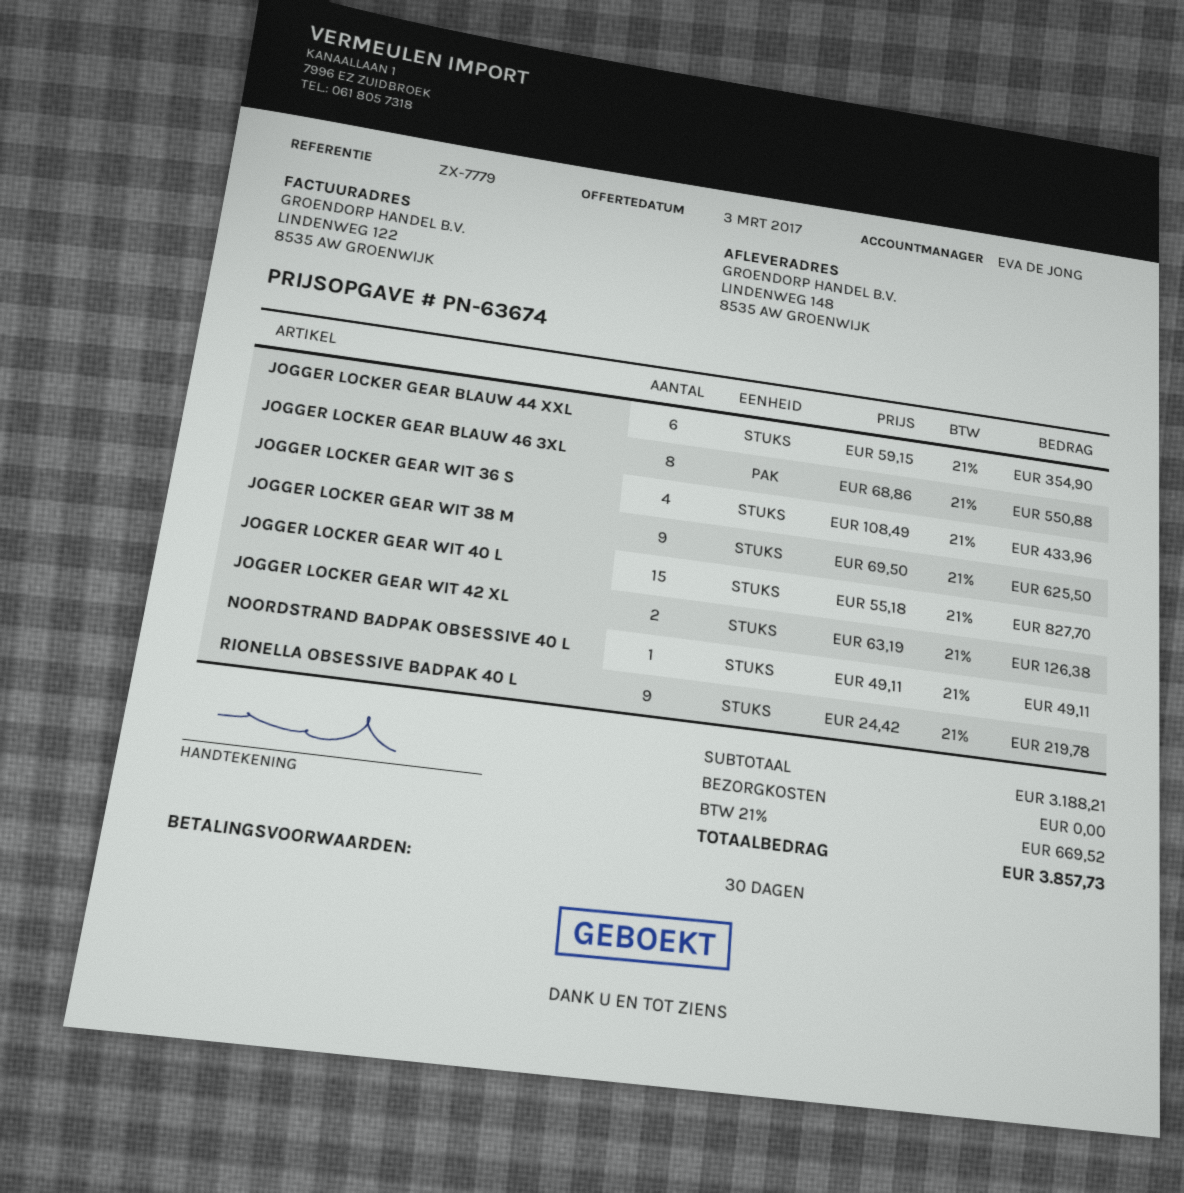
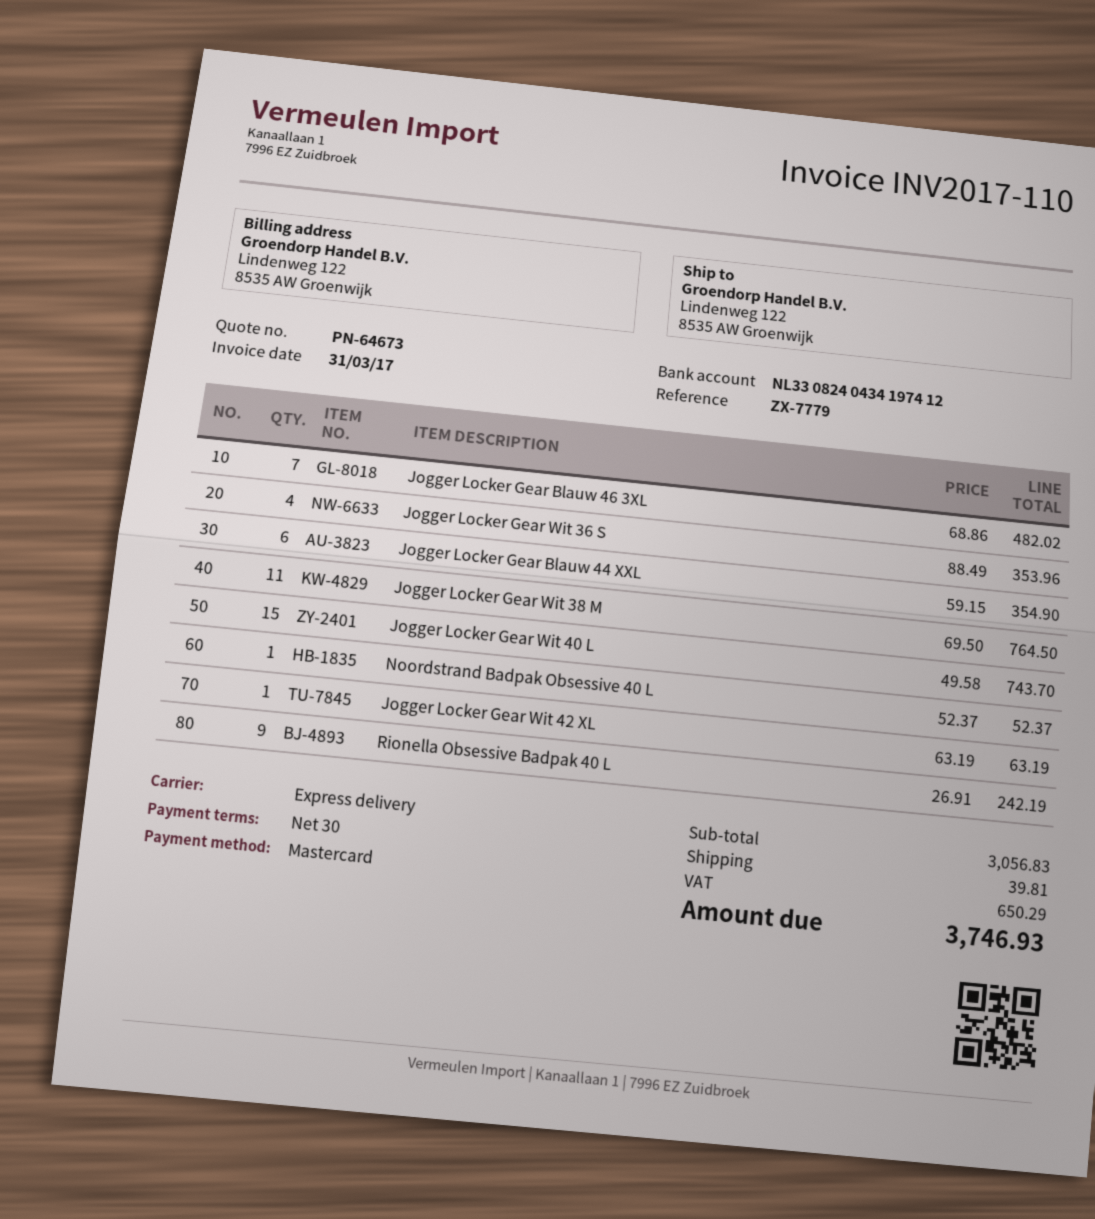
quote number: PN-63674 -> PN-64673
ship to: LINDENWEG 148, 8535 AW GROENWIJK -> Lindenweg 122, 8535 AW Groenwijk
JOGGER LOCKER GEAR BLAUW 46 3XL: 8 x 68.86 = 550.88 -> 7 x 68.86 = 482.02
JOGGER LOCKER GEAR WIT 36 S: 4 x 108.49 = 433.96 -> 4 x 88.49 = 353.96
JOGGER LOCKER GEAR WIT 38 M: 9 x 69.50 = 625.50 -> 11 x 69.50 = 764.50
JOGGER LOCKER GEAR WIT 40 L: 15 x 55.18 = 827.70 -> 15 x 49.58 = 743.70
JOGGER LOCKER GEAR WIT 42 XL: 2 x 63.19 = 126.38 -> 1 x 63.19 = 63.19
NOORDSTRAND BADPAK OBSESSIVE 40 L: 1 x 49.11 = 49.11 -> 1 x 52.37 = 52.37
RIONELLA OBSESSIVE BADPAK 40 L: 9 x 24.42 = 219.78 -> 9 x 26.91 = 242.19
subtotal: 3188.21 -> 3056.83
shipping: 0.00 -> 39.81
tax: 669.52 -> 650.29
total: 3857.73 -> 3746.93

------------------------

§ WHAT THIS TASK INVOLVES
The whole listing above, word for word: repeat it with the pictures excluded.

§ EXERCISE OUTPUT
quote number: PN-63674 -> PN-64673
ship to: LINDENWEG 148, 8535 AW GROENWIJK -> Lindenweg 122, 8535 AW Groenwijk
JOGGER LOCKER GEAR BLAUW 46 3XL: 8 x 68.86 = 550.88 -> 7 x 68.86 = 482.02
JOGGER LOCKER GEAR WIT 36 S: 4 x 108.49 = 433.96 -> 4 x 88.49 = 353.96
JOGGER LOCKER GEAR WIT 38 M: 9 x 69.50 = 625.50 -> 11 x 69.50 = 764.50
JOGGER LOCKER GEAR WIT 40 L: 15 x 55.18 = 827.70 -> 15 x 49.58 = 743.70
JOGGER LOCKER GEAR WIT 42 XL: 2 x 63.19 = 126.38 -> 1 x 63.19 = 63.19
NOORDSTRAND BADPAK OBSESSIVE 40 L: 1 x 49.11 = 49.11 -> 1 x 52.37 = 52.37
RIONELLA OBSESSIVE BADPAK 40 L: 9 x 24.42 = 219.78 -> 9 x 26.91 = 242.19
subtotal: 3188.21 -> 3056.83
shipping: 0.00 -> 39.81
tax: 669.52 -> 650.29
total: 3857.73 -> 3746.93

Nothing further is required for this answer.